The Riyadh-based company was founded in 2021 by Mohamed El Abbouri, who serves as co-founder and chief executive. Signit is licensed as a Trust Service Provider by the Saudi Digital Government Authority, giving its digital signatures legal weight under local regulation.
From E-Signature to Full Contract Lifecycle
Signit built its first business around legally binding digital signatures. The company reported it has signed more than 700 customers across government, financial services, healthcare, and enterprise. That base is now the launchpad for a bigger product bet.

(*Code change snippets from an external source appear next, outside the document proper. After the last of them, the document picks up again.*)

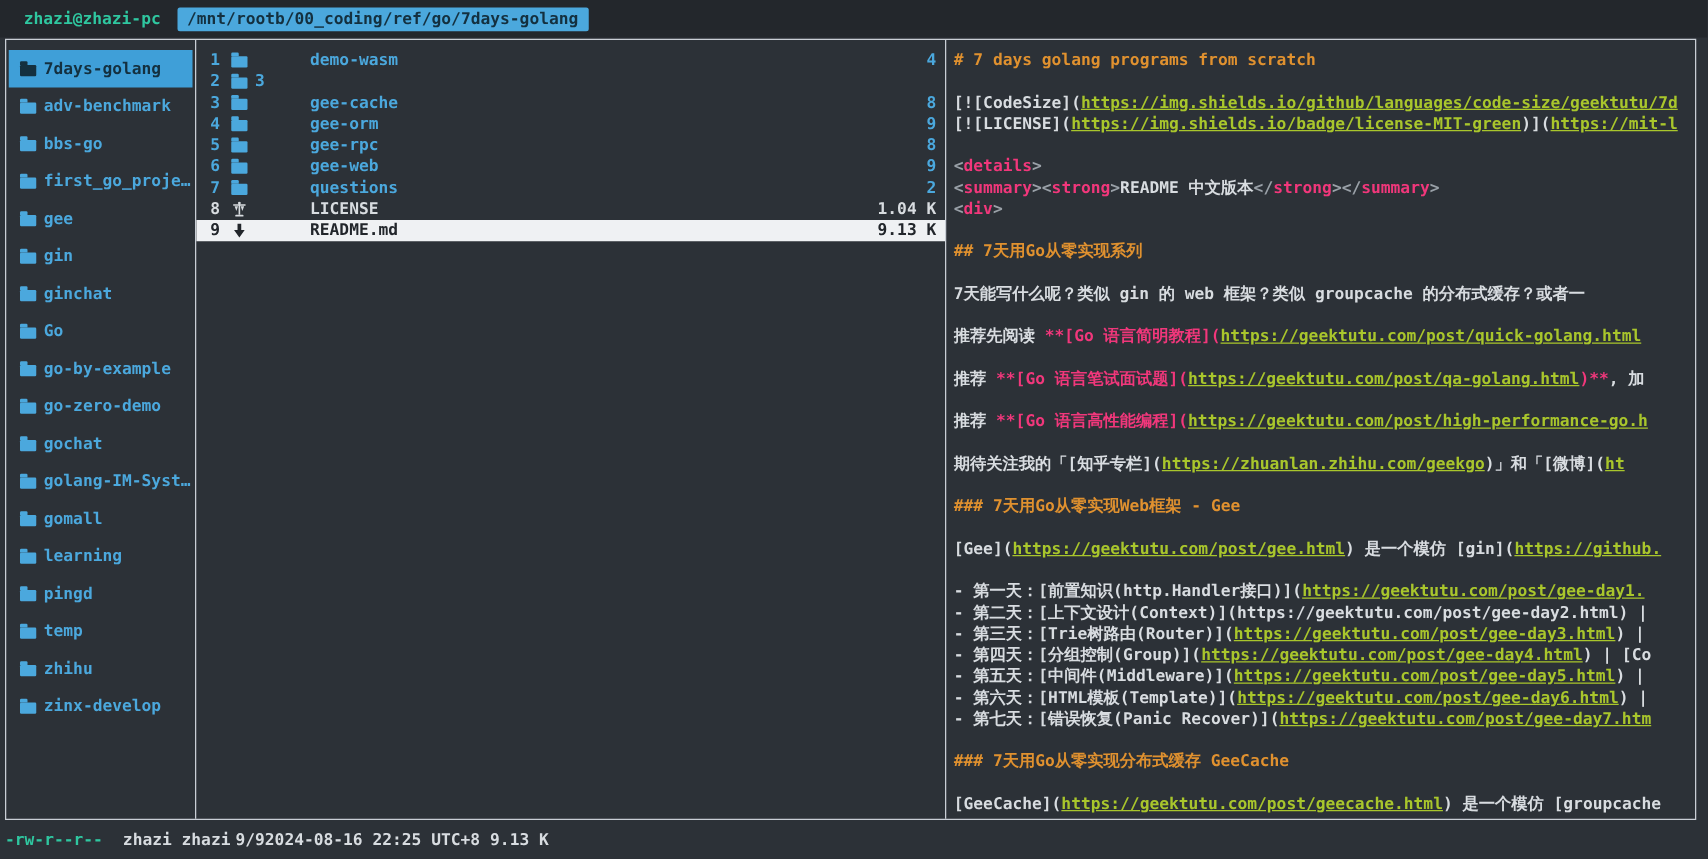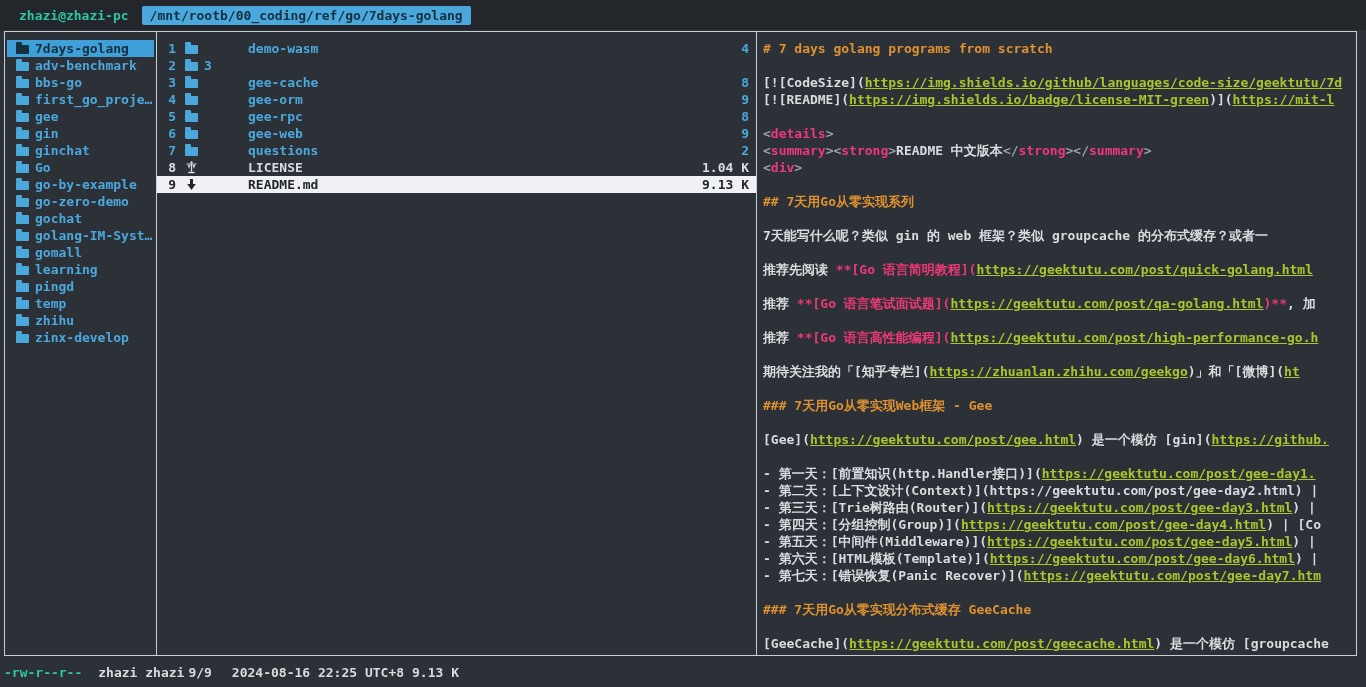"7days-golang" .side-row { height: 17px -> 30px }
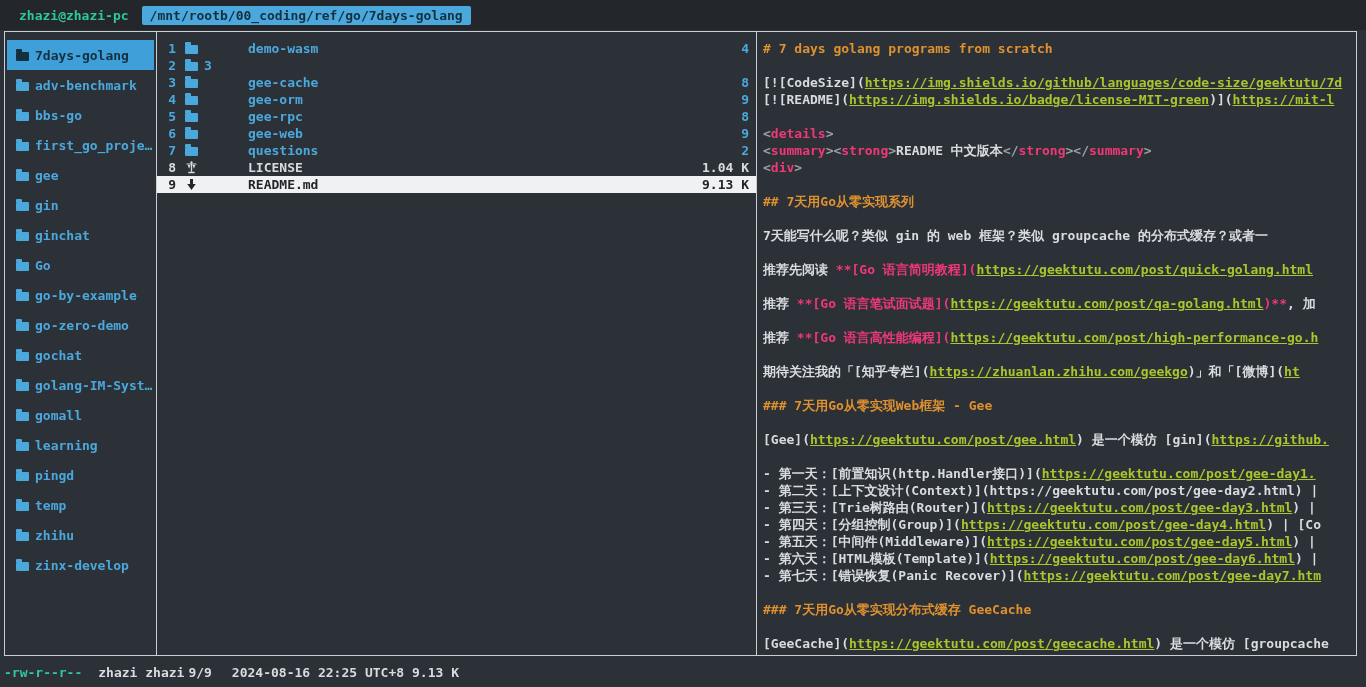"[![README](" span.c-t { text: README -> LICENSE }
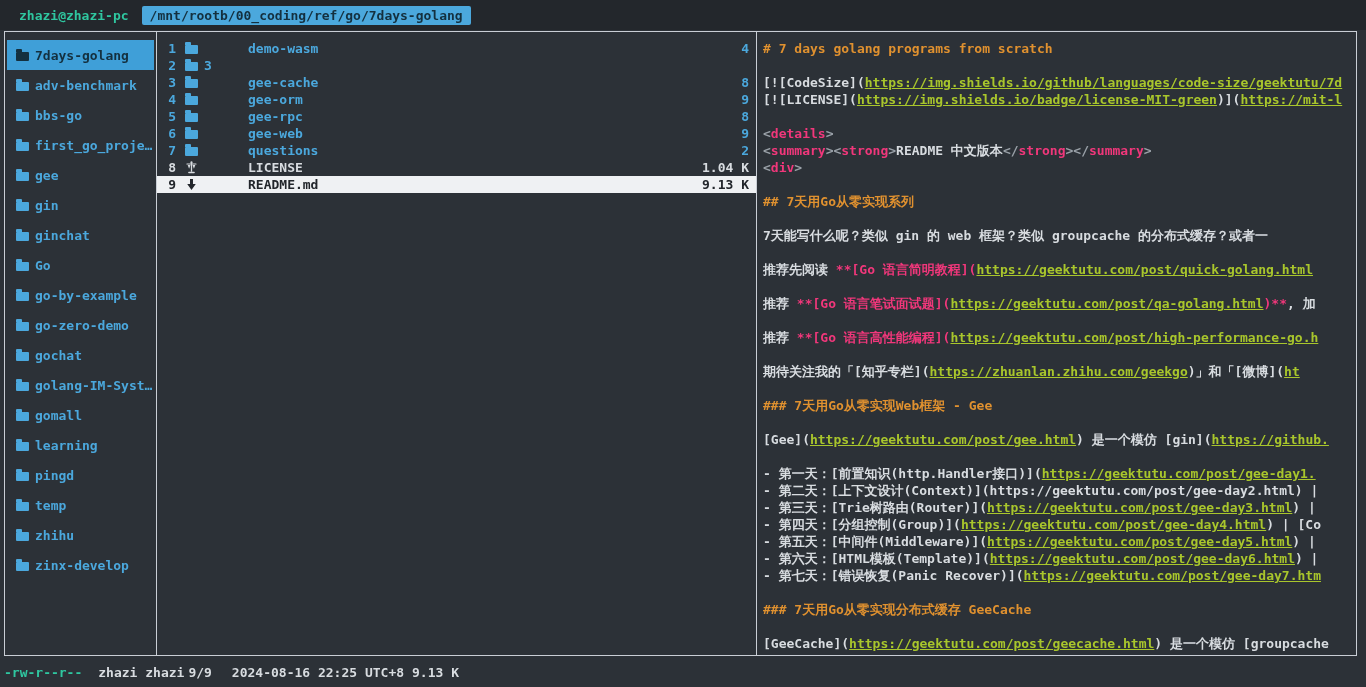"2024-08-16 22:25 UTC+8" .sb.date { margin-left: 20px -> none }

With the new capital, Signit plans to move into contract lifecycle management, the category usually referred to as CLM. That means drafting, negotiation, tracking, and compliance workflows will sit alongside the signature layer inside one platform. The company said it will add AI features across each of those stages.
Why Contract Software Is Heating Up in Saudi Arabia
Saudi Arabia's push toward digital government under Vision 2030 has created demand for tools that replace paper workflows at scale. Digital signatures have gained traction inside public sector entities, but the contract process around the signature still sits across email threads, Word documents, and PDF attachments.

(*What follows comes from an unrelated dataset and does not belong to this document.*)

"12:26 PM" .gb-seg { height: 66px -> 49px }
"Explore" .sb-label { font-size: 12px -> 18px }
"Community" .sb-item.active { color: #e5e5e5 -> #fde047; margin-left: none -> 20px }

El Abbouri has said most of the time and cost in a contract sits before and after the signature itself. By bundling drafting and negotiation tools with its existing signature infrastructure, Signit is positioning against global incumbents such as DocuSign and Ironclad while building local compliance into the product.
The Investor Lineup
Raed Ventures is one of the most active early-stage funds in the Kingdom, with a portfolio that spans fintech, logistics, and enterprise software. STV is the largest tech-focused fund in the region by assets under management. Seedra Ventures, Takamol Ventures, and Suhail Ventures round out the syndicate, all of them based in or focused on Saudi Arabia.
The round adds to a string of Series A deals in Saudi enterprise software over the past year, as investors target companies selling into government digitalization budgets and large private sector rollouts.
What Signit Is Spending On
The company said the funding will go toward expanding its AI-powered drafting, negotiation, and compliance features, building an internal contract assistant that pulls contract data into one interface, and strengthening the certificate infrastructure that underpins its digital signatures. Hiring across engineering and product is expected to follow.